The regulation required citizens resident in Spain to report assets abroad in excess of 50,000 euros. It also established high fines of up to 150% of the amount to be declared if this information was submitted to the Tax Agency after the deadline.

 

A blow from the European Court of Justice

In January 2022, the Court of Justice of the European Union (CJEU) overturned the entire regulation, both the basic mechanism and the high fines, considering that the restrictions on the free movement of capital introduced by Model 720 were disproportionate.

On the other hand, the ruling annulled the practice of non-prescription, which the Treasury had been systematically imputing to all the declared assets, without assessing whether the facts prescribed by the limitation period in the tax sphere, currently set at 4 years, so that the amounts to be paid were determined.

Therefore, the ruling concludes that taxpayers who had declared assets abroad using Model 720 do not have to pay the debts for the prescribed years, and that the penalties applied are unlawful. It is precisely on this point that the Supreme Court has based its decision to stop the tax authorities from charging the assets abroad contained in the tax return as unjustified capital gains because they are not subject to the statute of limitations.

 

The Supreme Court applies the CJEU ruling

This was reflected in a ruling of 20 June in the contentious chamber, which upheld the appeal lodged by two taxpayers against a ruling of the High Court of Justice of Extremadura that condemned them for declaring, outside the time limit, real estate assets abroad. A significant fact because it cancels, for the first time, a sanction of Model 720, as disproportionate.
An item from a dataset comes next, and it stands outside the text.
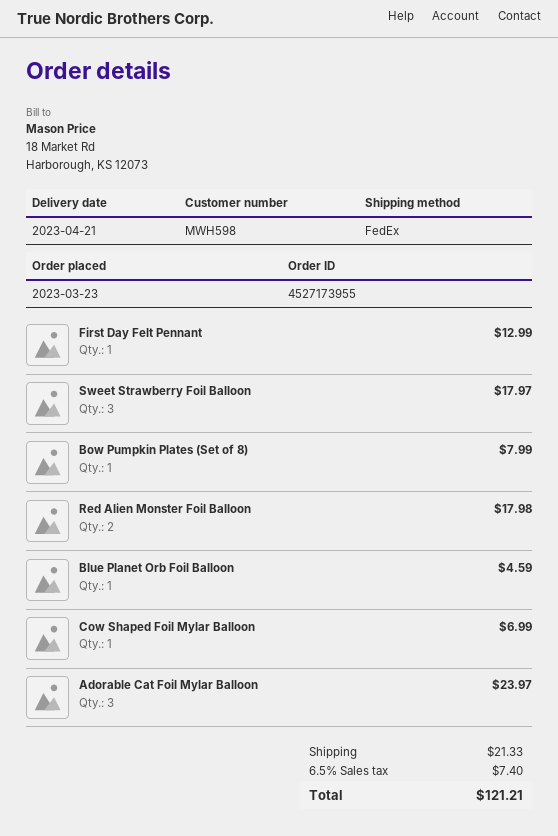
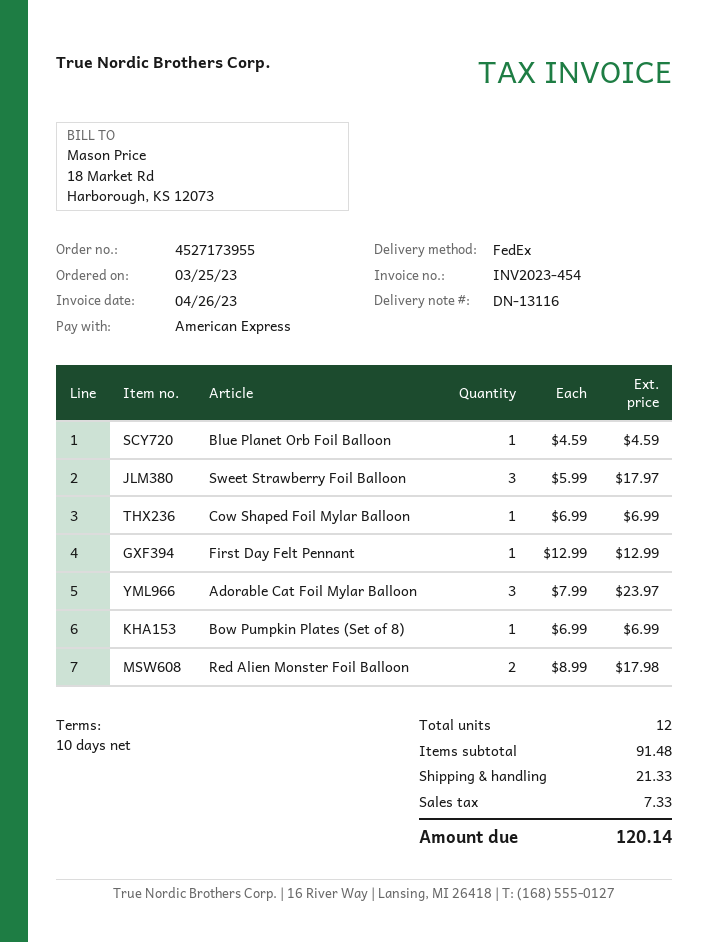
order date: 2023-03-23 -> 2023-03-25
Bow Pumpkin Plates (Set of 8): 1 for 7.99 -> 1 for 6.99
tax: 7.40 -> 7.33
total: 121.21 -> 120.14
Therefore, the Second Section of the Contentious-Administrative Chamber agrees with the individuals, and annuls the decision of the High Court of Justice of Extremadura, ordering them to return the money, plus the corresponding interest. The court thus seeks to establish proportionality between the seriousness of the act committed and the balance of the current accounts not declared by the taxpayer.

This ruling opens the door to all those penalised taxpayers who, being unhappy with the disproportionate penalties imposed by the Tax Agency, have systematically gone against the application of these penalties and who could now see their amount significantly reduced.